Visualizing Linear Regression

10. Visualizing Linear Regression#

Visualizing linear regression and its assumptions is a crucial step in understanding the model’s performance and ensuring that the assumptions behind linear regression are met. One of the most common visualizations is the scatter plot of the data along with the regression line. This helps to observe the relationship between the independent variable (X) and the dependent variable (Y). The regression line represents the predicted values of Y for given values of X, while the scatter plot shows the actual data points. Ideally, the points should cluster around the line, indicating a linear relationship between the variables.

To check the assumptions of linear regression, various diagnostic plots are used:

Linearity: This assumption requires that the relationship between the independent and dependent variables is linear. You can verify it using a residuals vs. fitted values plot. If the residuals (differences between observed and predicted values) are randomly scattered around zero, this suggests that the linearity assumption holds.
Homoscedasticity: This refers to the constant variance of residuals across all levels of the independent variable.

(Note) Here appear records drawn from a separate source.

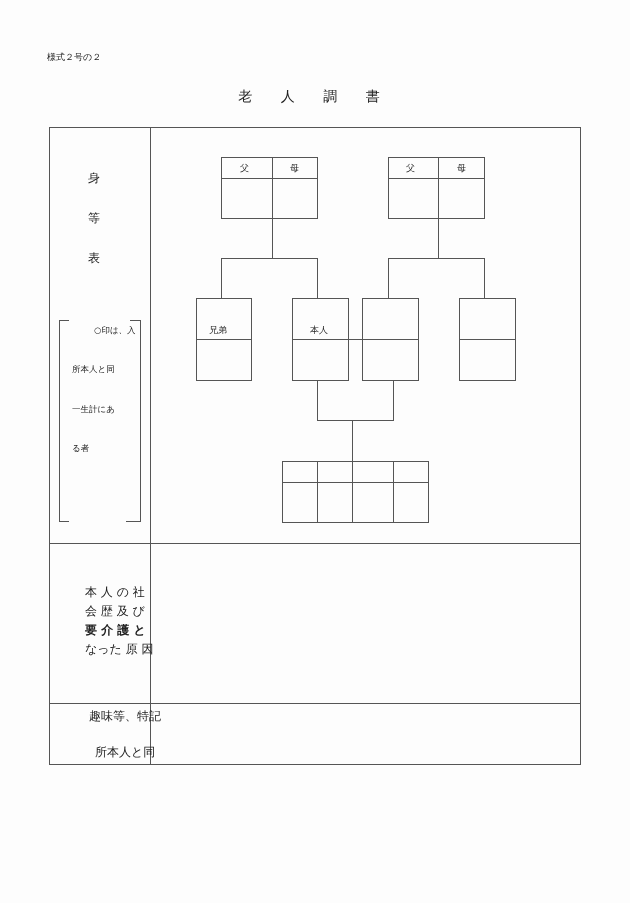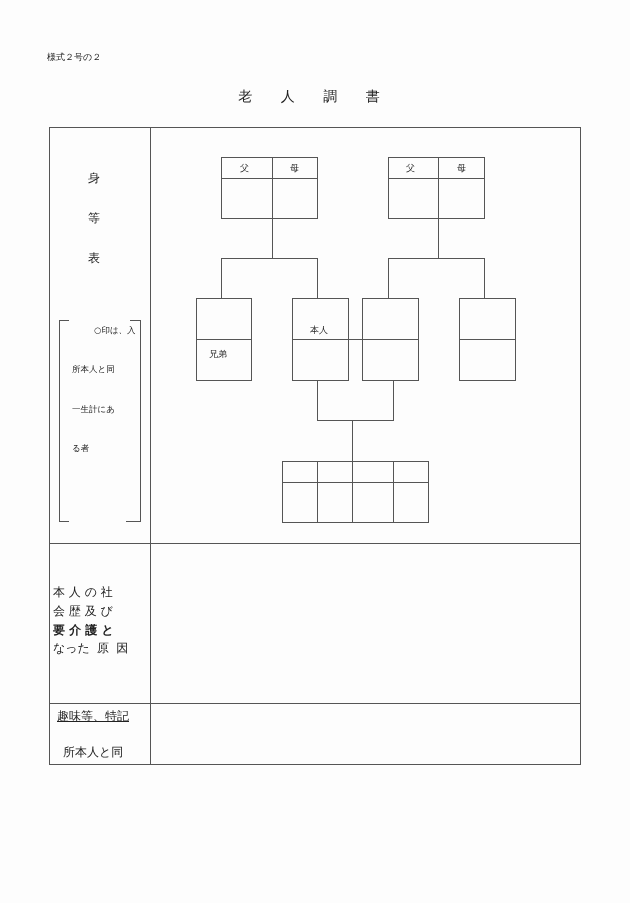"兄弟" div.lbl { margin-top: 24px -> none }
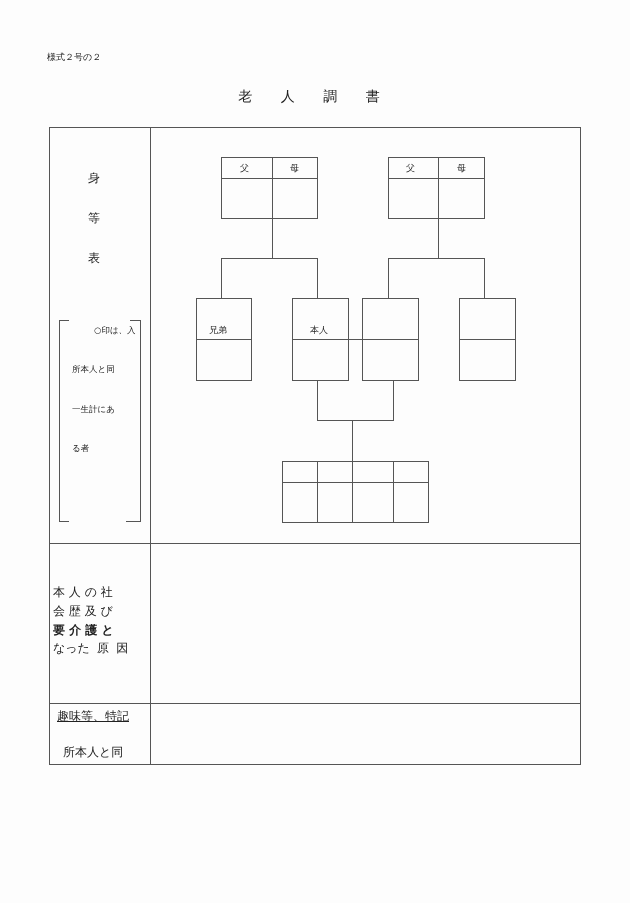"本 人 の 社" .big-lbl { margin-left: none -> 32px }
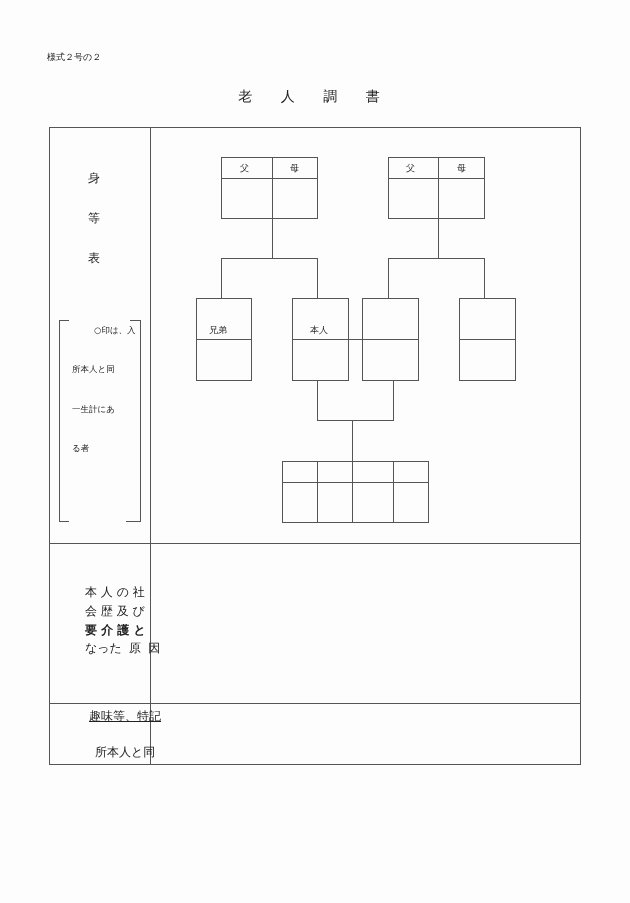"なった 原 因" div.big-lbl { font-family: Liberation Mono, monospace -> none }
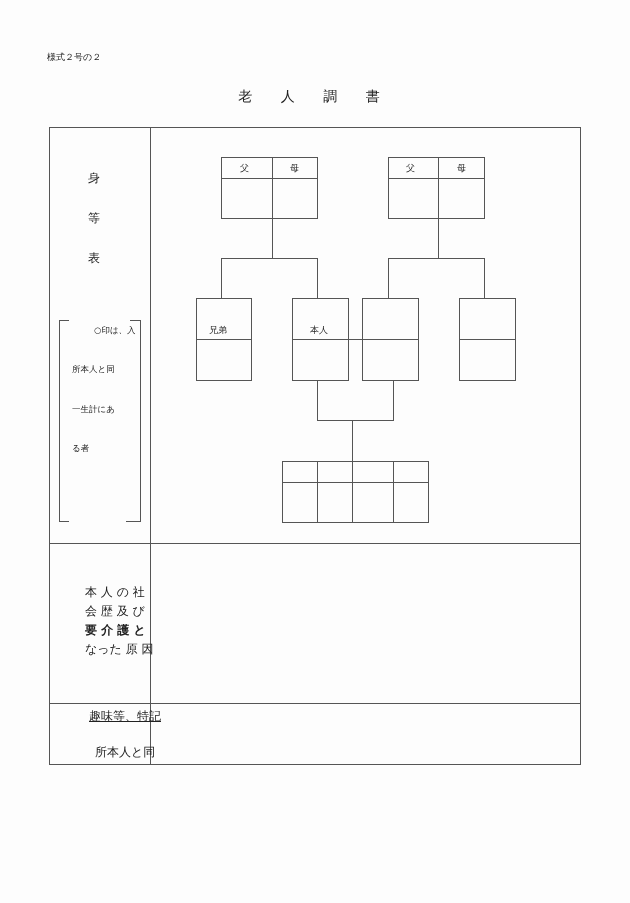"趣味等、特記" div.big-lbl { text-decoration: underline -> none }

Again, a residuals vs. fitted values plot helps—residuals should appear randomly distributed without forming any discernible pattern, such as a funnel shape.
Independence: Residuals should be independent of each other, meaning that the error terms are not correlated. A plot of residuals against time (if the data has a time structure) can help check this assumption.
Normality of Residuals: This assumption implies that the residuals follow a normal distribution. A normal Q-Q plot of the residuals is typically used, where the points should roughly follow a straight diagonal line if the residuals are normally distributed.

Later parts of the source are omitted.